:: DATA SHOWN ::
• • •

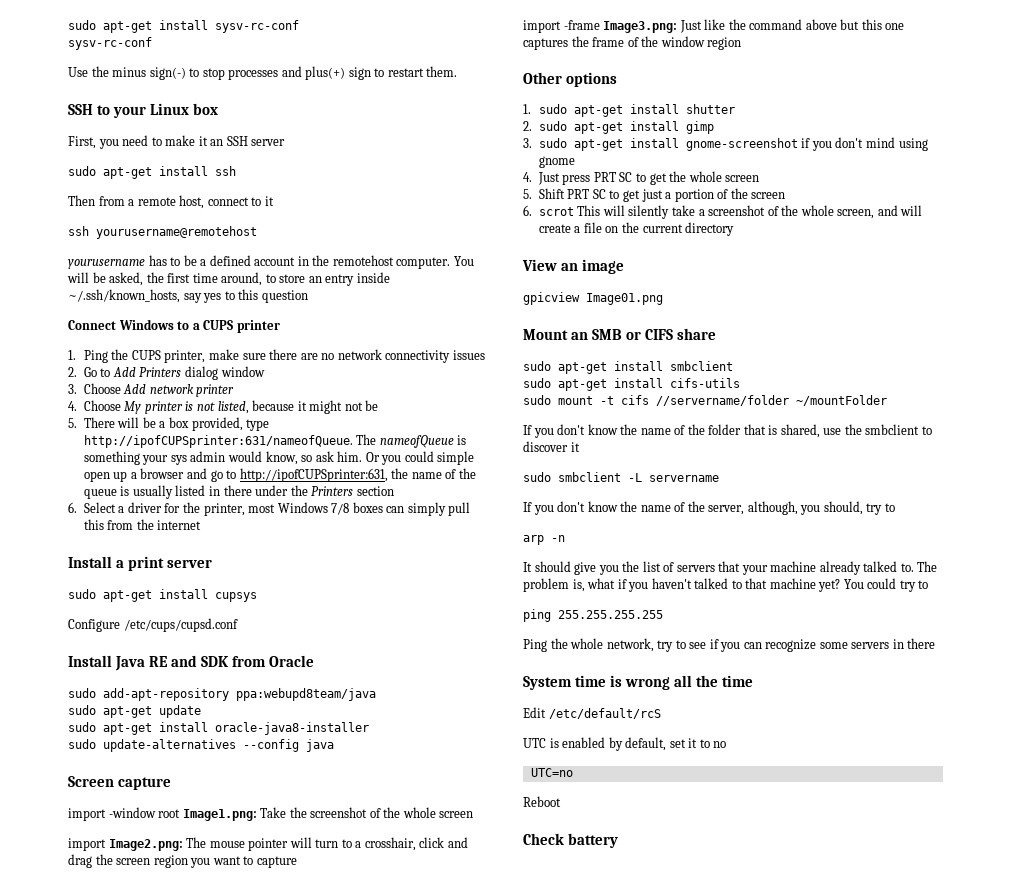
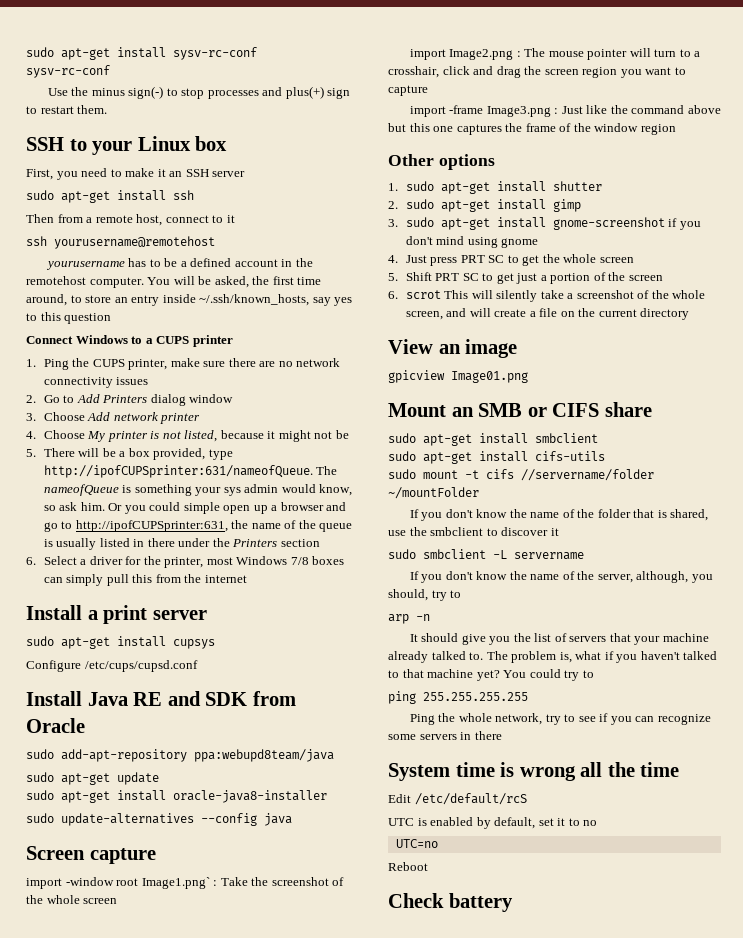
- import -window root Image1.png: Take the screenshot of the whole screen
+ import -window root Image1.png` : Take the screenshot of the whole screen
- import Image2.png: The mouse pointer will turn to a crosshair, click and drag the screen region you want to capture
+ import Image2.png : The mouse pointer will turn to a crosshair, click and drag the screen region you want to capture
- import -frame Image3.png: Just like the command above but this one captures the frame of the window region
+ import -frame Image3.png : Just like the command above but this one captures the frame of the window region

• • •

:: TASK DESCRIPTION ::
In the entries above, count each line that holds "will". Give the total and nothing else.

:: RESULT OF THE TASK ::
2